Media planners today find themselves in a difficult position. They’re essentially becoming digital tailors, stitching together campaigns across disconnected platforms, channels, and formats. This patchwork approach rarely delivers the seamless experience brands need or the results they expect.
The Current Reality of Video Planning
The video ecosystem has splintered into countless pieces. We have traditional TV, connected TV, social video platforms, streaming services, and mobile-first video experiences – each with their own metrics, audience targeting capabilities, and creative specifications.
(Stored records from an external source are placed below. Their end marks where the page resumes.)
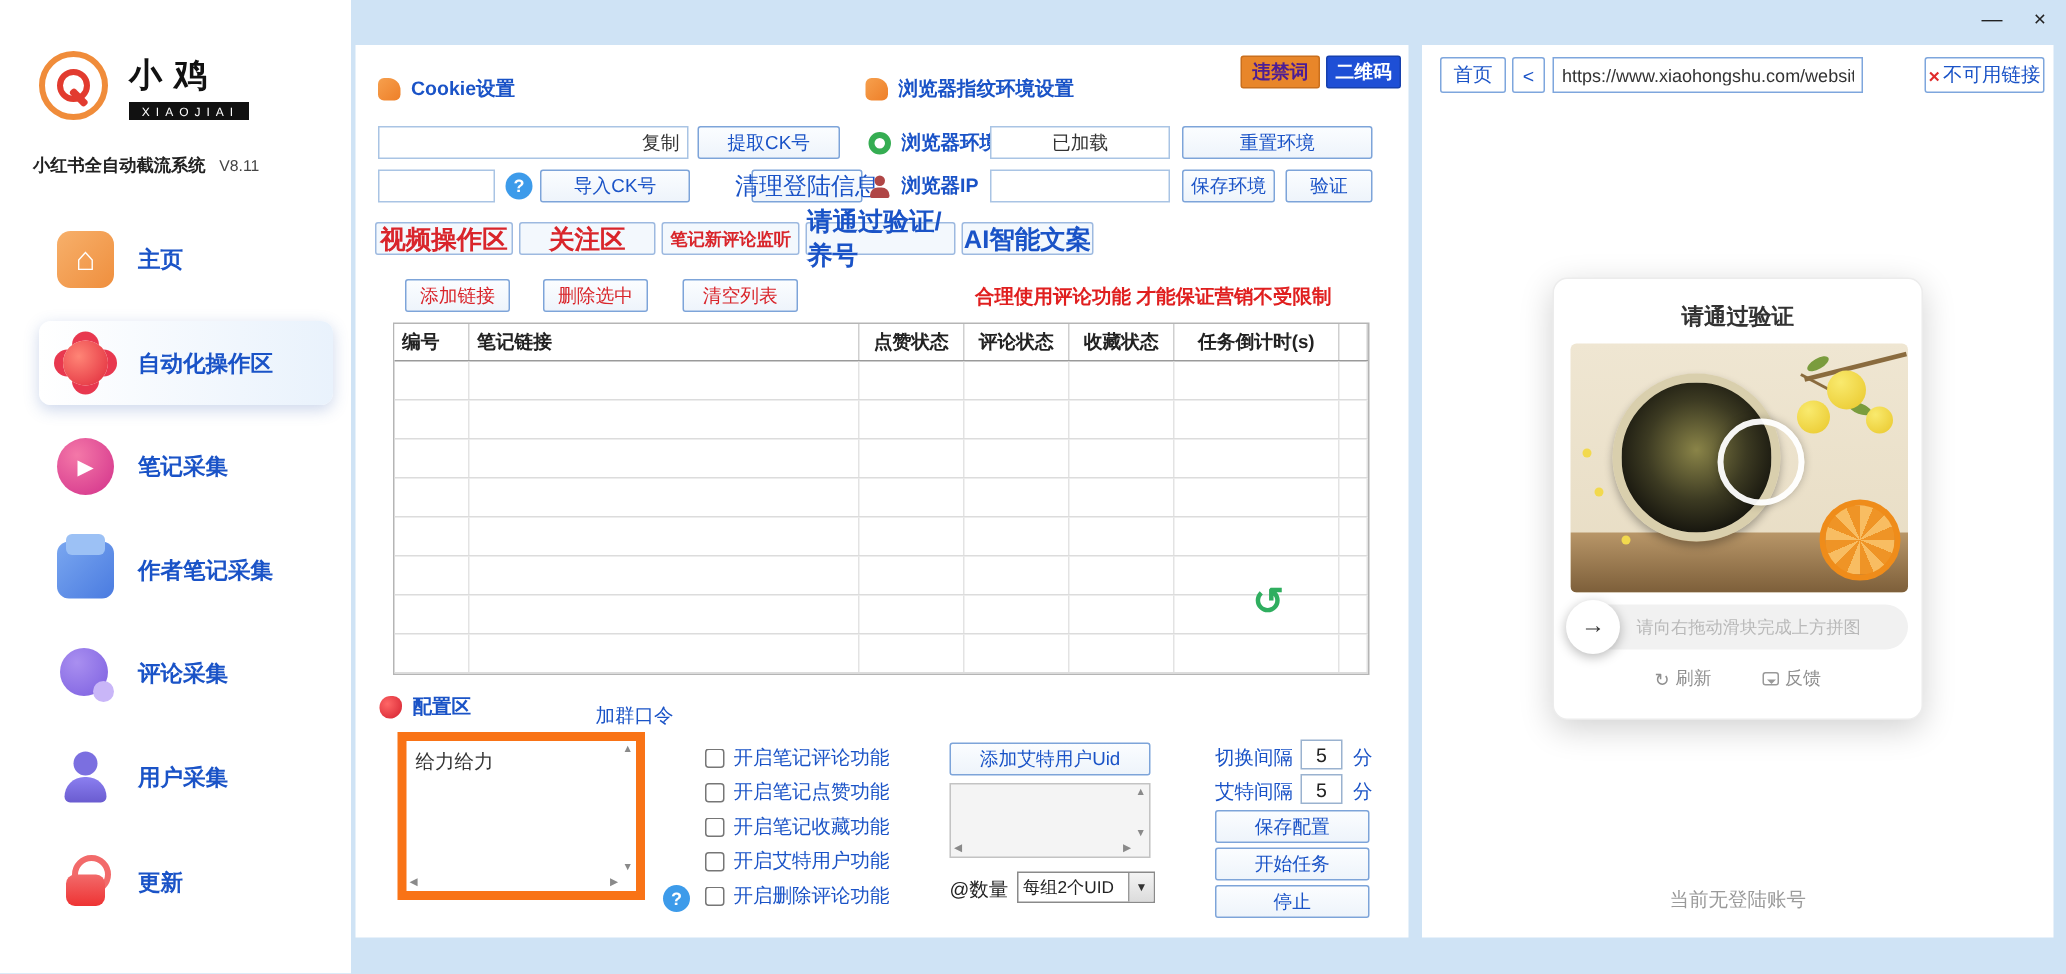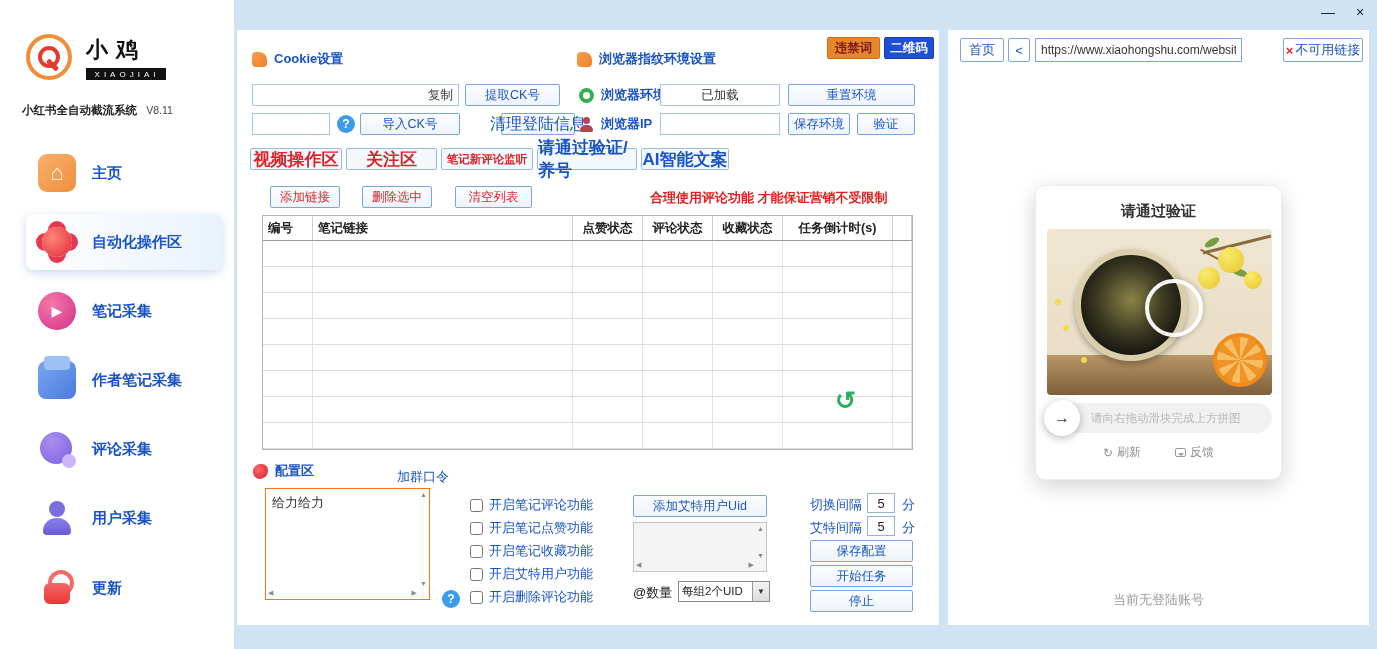--- a/index.html
+++ b/index.html
@@ -70,40 +70,40 @@
   .sec-label { font-size:13px; font-weight:700; color:#1a53c7; }
   .mini-orange { width:15px; height:15px; background:linear-gradient(135deg,#f6a04e,#ee7f28); border-radius:4px 8px 4px 4px; }
   .mini-red { width:15px; height:15px; background:radial-gradient(circle at 35% 35%, #f66, #d3202f); border-radius:50% 40% 55% 45%; }
   .mini-chrome { width:15px; height:15px; border-radius:50%; border:4px solid #35ad52; background:#fff; }
   .mini-person { width:15px; height:15px; position:relative; }
   .mini-person::before { content:""; position:absolute; left:4px; top:0; width:7px; height:7px; background:#b04646; border-radius:50%; }
   .mini-person::after { content:""; position:absolute; left:1px; bottom:0; width:13px; height:7px; background:#b04646; border-radius:6px 6px 2px 2px; }
   .qmark { position:absolute; width:18px; height:18px; border-radius:50%; background:#3d9bea; color:#fff;
            font-size:12px; font-weight:700; display:flex; align-items:center; justify-content:center; cursor:pointer; }
 
-  .btn-banned { background:#e8862a; border:1px solid #c96f1d; color:#7f1d1d; font-weight:700; }
+  .btn-banned { background:#e8862a; border:1px solid #c96f1d; color:#4c1d95; font-weight:700; }
   .btn-qr { background:#1e4fd6; border:1px solid #1640ad; color:#fff; font-weight:700; }
 
   .tab { position:absolute; top:118px; height:22px; display:flex; align-items:center; justify-content:center;
          border:1px solid #9db9e0; background:#f3f8fd; font-size:17px; font-weight:700; cursor:pointer; border-radius:2px; }
   .tab.tred { color:#d9252b; } .tab.tblue { color:#1a53c7; }
 
   .warning { position:absolute; left:413px; top:159px; color:#e01f1f; font-size:13px; font-weight:700; }
 
   
   #note-table { position:absolute; left:25px; top:185px; width:651px; border:1px solid #b5b5b5; background:#fff; }
   .trow { display:grid; grid-template-columns:50px 260px 70px 70px 70px 110px 19px; height:26px; border-bottom:1px solid #dcdcdc; }
   .trow.head { height:25px; border-bottom:1px solid #9a9a9a; background:#fff; }
   .tcell { border-right:1px solid #e3e3e3; }
   .th { display:flex; align-items:center; font-weight:700; font-size:12.5px; color:#222; border-right:1px solid #cfcfcf; }
   .th.left { padding-left:5px; } .th.center { justify-content:center; }
   .refresh-float { position:absolute; left:598px; top:356px; font-size:25px; font-weight:700; color:#2fae5f; cursor:pointer; }
 
   
-  .kw-box { position:absolute; left:28px; top:458px; width:165px; height:112px; border:1px solid #f97316; background:#fff; }
+  .kw-box { position:absolute; left:28px; top:458px; width:165px; height:112px; border:6px solid #f97316; background:#fff; }
   .kw-text { font-size:13px; color:#333; padding:5px 6px; }
   .uid-box { position:absolute; left:396px; top:492px; width:134px; height:50px; border:1px solid #c3c3c3; background:#f4f4f4; }
   .sa { position:absolute; font-size:7px; color:#8a8a8a; cursor:pointer; }
   .chk { position:absolute; left:233px; display:flex; align-items:center; gap:6px; cursor:pointer; }
   .chk span { font-size:13px; color:#1a53c7; }
   .cfg-label { position:absolute; font-size:13px; color:#1a53c7; font-weight:400; }
   .mini-input { position:absolute; width:28px; height:20px; border:1px solid #9ab2cf; text-align:center; font-size:13px; color:#222; }
   .combo { position:absolute; left:441px; top:551px; width:92px; height:21px; border:1px solid #8a8a8a; background:#fff;
            display:flex; align-items:center; cursor:pointer; }
   .combo-text { flex:1; font-size:11.5px; color:#222; padding-left:3px; white-space:nowrap; overflow:hidden; }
This fragmentation forces planners to:
- Create multiple campaign versions for different platforms
- Navigate inconsistent measurement standards
- Manage varying audience definitions across channels
- Deal with platform-specific buying processes
The result is campaigns that look unified on paper but feel disjointed in execution. Consumers experience this as repetitive, irrelevant messaging that fails to build on previous touchpoints.
The Path to True Integration
I firmly believe that structure is the key to solving this problem. Without the right organizational framework, even the best strategy will fall apart during implementation. What does this structure look like?
First, we need to organize around audiences rather than channels. When we start with deep audience understanding, we can map the complete video journey across all touchpoints. This shifts planning from a channel-first to an audience-first mindset.
Second, measurement must be unified. The days of evaluating TV, social video, and streaming with completely different metrics need to end. While perfect cross-platform measurement remains elusive, brands can develop proxy metrics that provide a consistent view of performance.
Media planners are essentially becoming digital tailors, stitching together campaigns across disconnected platforms, channels, and formats.
Third, creative development should happen with the full ecosystem in mind. Too often, we see brands create for one primary channel (usually TV) and then awkwardly adapt that creative for other platforms. This approach guarantees suboptimal performance.
Building the Right Team Structure
The organizational structure of marketing teams often reinforces fragmentation. When different teams manage different video channels, integration becomes nearly impossible. Consider these alternative approaches:
- Create audience journey teams responsible for all video touchpoints
- Establish a video center of excellence that coordinates across channel specialists
- Implement cross-functional planning processes that bring all video stakeholders together
The right structure depends on your organization’s size and complexity, but the principle remains the same: break down silos between video channels.
Technology also plays a crucial role in enabling integration. Programmatic platforms that can buy across multiple video environments help create consistency in targeting and measurement. Data management platforms that unify audience insights across channels provide the foundation for truly integrated planning.
Taking the First Steps
If you’re struggling with video fragmentation, start by auditing your current approach. Map out all the video touchpoints in your campaigns and identify where disconnects occur. Look for opportunities to align messaging, creative, targeting, and measurement across channels.
Next, bring together stakeholders from all video-related teams to develop a shared vision for integration. This might require challenging conversations about budget allocation, team responsibilities, and success metrics, but these discussions are essential for progress.
Finally, test new approaches on a small scale before rolling them out broadly. Use these pilot programs to demonstrate the value of integration and refine your approach based on results.
The fragmented video landscape isn’t going away, but with the right structure and mindset, we can stop stitching together campaigns and start building truly integrated video strategies that deliver better results for brands and better experiences for consumers.